As I have discovered empirically, once the EIA-232 transceiver has been populated on a CR201 board, it is no longer safe to connect it with a standard Ethernet cable to any random hub. One would think that 10/100 Mbps hubs/switches (i.e., non-Gigabit ones) would leave the extra pins alone, but apparently they sometimes do something else with them — short or ground maybe? Therefore, you need to use a cable that connects just the two active Ethernet pairs, but not the other two. You can either make your own cable or sacrifice one from a store and mutilate it by cutting the unwanted pairs.

The serial hack pins are wired identically to both Ethernet jacks, so use whichever one you want for Ethernet (with a 10BaseT-only cable), and the other jack will be your serial port. When you make your serial cable, connect only the 3 pins used for the serial port on the CopperRocket end. I do not recommended crimping all 8 wires on the CopperRocket end and selecting the 3 serial ones on the other end; the Ethernet pins are connected in parallel on both jacks and bridged tap can't be good for Ethernet.
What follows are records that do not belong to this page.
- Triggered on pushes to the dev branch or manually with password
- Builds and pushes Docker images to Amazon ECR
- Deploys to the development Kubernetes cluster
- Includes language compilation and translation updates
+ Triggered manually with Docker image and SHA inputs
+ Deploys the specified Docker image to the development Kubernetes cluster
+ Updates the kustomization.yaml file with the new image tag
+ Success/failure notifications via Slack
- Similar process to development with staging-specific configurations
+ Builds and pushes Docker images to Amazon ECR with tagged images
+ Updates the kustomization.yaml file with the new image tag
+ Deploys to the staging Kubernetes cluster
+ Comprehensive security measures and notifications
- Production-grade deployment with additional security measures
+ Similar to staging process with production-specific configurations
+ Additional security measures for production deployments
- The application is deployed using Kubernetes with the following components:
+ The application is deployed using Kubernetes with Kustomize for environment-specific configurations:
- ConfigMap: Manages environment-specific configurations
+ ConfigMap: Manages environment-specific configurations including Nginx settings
Board modification details

If your CopperRocket is of the same hardware revision as ours or sufficiently close, you should see an unpopulated SOIC-16 footprint at reference designator U17 in the Ethernet area of the board, surrounded by similarly unpopulated pads for 4 surface mount capacitors. This is the classic MAX232 style EIA-232 transceiver, converting from TTL to EIA-232 voltage levels.

To enable the debug serial port you need to populate the missing EIA-232 transceiver and its caps. Use a 5V part in a SOIC-16 package. I've put an LT1381CS with 0.1 uF caps on ours. This addition by itself will already taint the Ethernet ports, so you may as well finish the job by populating the zero ohm resistor for the ground connection.
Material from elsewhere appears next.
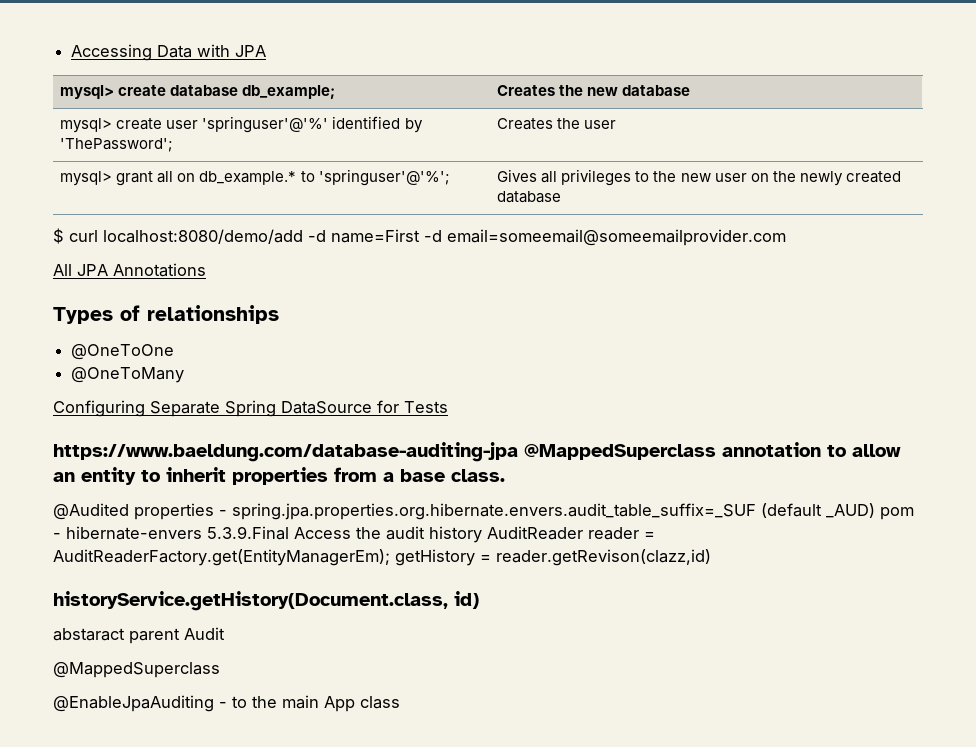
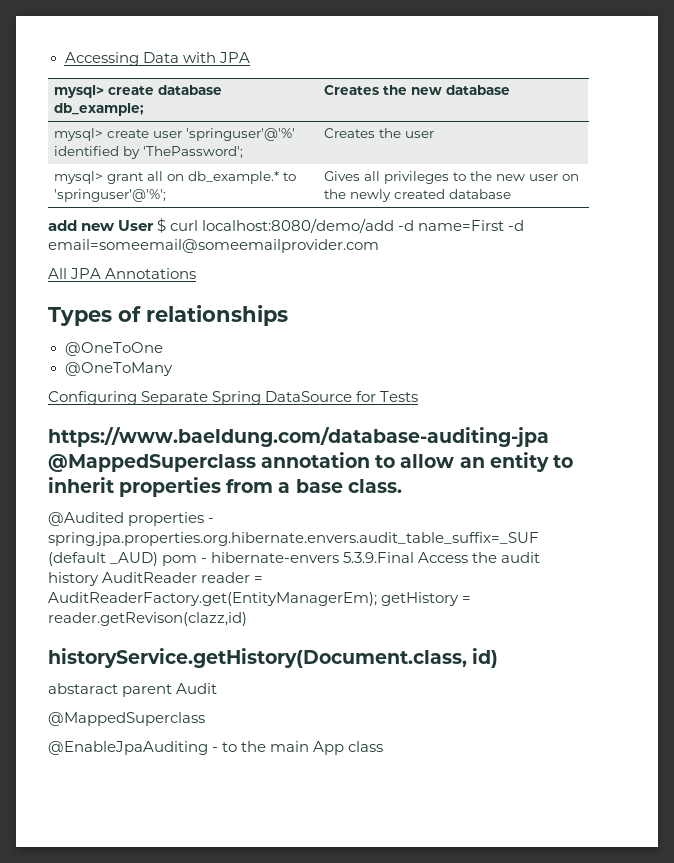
- $ curl localhost:8080/demo/add -d name=First -d email=someemail@someemailprovider.com
+ add new User $ curl localhost:8080/demo/add -d name=First -d email=someemail@someemailprovider.com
The zero ohm resistor is an 0805 at reference designator R4. It's located directly behind the Ethernet jacks between the Ethernet magnetics and the big electrolytic cap at the power input.

With these modifications you don't need to solder any blue wires, just populate some extra components into already wired footprints on the PCB. You can then put the board back into the enclosure and close it up, but you should mark the unit and note that its Ethernet ports are no longer clean.
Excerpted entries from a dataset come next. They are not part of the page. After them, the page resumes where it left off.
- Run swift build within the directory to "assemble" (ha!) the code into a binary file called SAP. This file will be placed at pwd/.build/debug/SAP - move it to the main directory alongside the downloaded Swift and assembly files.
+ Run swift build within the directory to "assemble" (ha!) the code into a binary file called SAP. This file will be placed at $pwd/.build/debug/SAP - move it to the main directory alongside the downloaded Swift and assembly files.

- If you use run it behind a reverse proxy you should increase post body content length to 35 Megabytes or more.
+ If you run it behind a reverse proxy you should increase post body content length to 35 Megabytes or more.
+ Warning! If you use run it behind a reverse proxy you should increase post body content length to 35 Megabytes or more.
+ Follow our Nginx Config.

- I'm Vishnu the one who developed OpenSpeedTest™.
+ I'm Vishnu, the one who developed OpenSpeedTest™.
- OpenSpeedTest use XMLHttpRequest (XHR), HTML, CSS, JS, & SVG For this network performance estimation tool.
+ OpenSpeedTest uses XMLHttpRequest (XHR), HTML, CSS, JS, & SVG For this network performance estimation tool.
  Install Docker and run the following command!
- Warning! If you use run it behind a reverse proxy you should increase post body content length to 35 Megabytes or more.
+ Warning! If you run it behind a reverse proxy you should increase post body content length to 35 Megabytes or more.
There is also an unpopulated footprint nearby for a 3-pin header, reference designator J12. It looks like another way to connect to the serial port, but it isn't wired to the EIA pins. Its outer pins are ground and +5V, and the middle pin is the TTL TxD signal (not EIA-232). This connector seems to be intended for getting the debug output without populating the EIA-232 transceiver on the board.

Function

As we now know, there is a serial port. However, the statement that CR201 has no console control or configuration capability is still true. The standard firmware does not listen for any input on the serial port and only sends debug output, thus at least as long as you stick with the original firmware and the original overall device function, the serial port is best described not as a console port, but as a debug output port. The settings are 9600 baud, 8 bits, no parity, 1 stop bit.

The debug output is quite verbose and includes BT software TDEBUG on the CR201s. If you want to see the CopperRocket's debug output but don't feel like soldering, you can look at some we've captured. This output was captured from our CopperRocket connected by a very short loop to our Netopia D7100-C sitting on the same tabletop and configured for HTU-C operation. The two devices sync up and show link OK status, but then keep shutting the link down and re-establishing it. I originally thought that my table-sized DSL loop was making them unhappy, but this debug output suggests that the CopperRocket gets worried about seeing no Ethernet packets from the HTU-C and decides to shut down the link and restart.

Even though the debug port is output only for the standard firmware, the Rx path is perfectly good in the hardware. The debug output port has been turned into a bona fide console command port in our Hack-o-Rocket.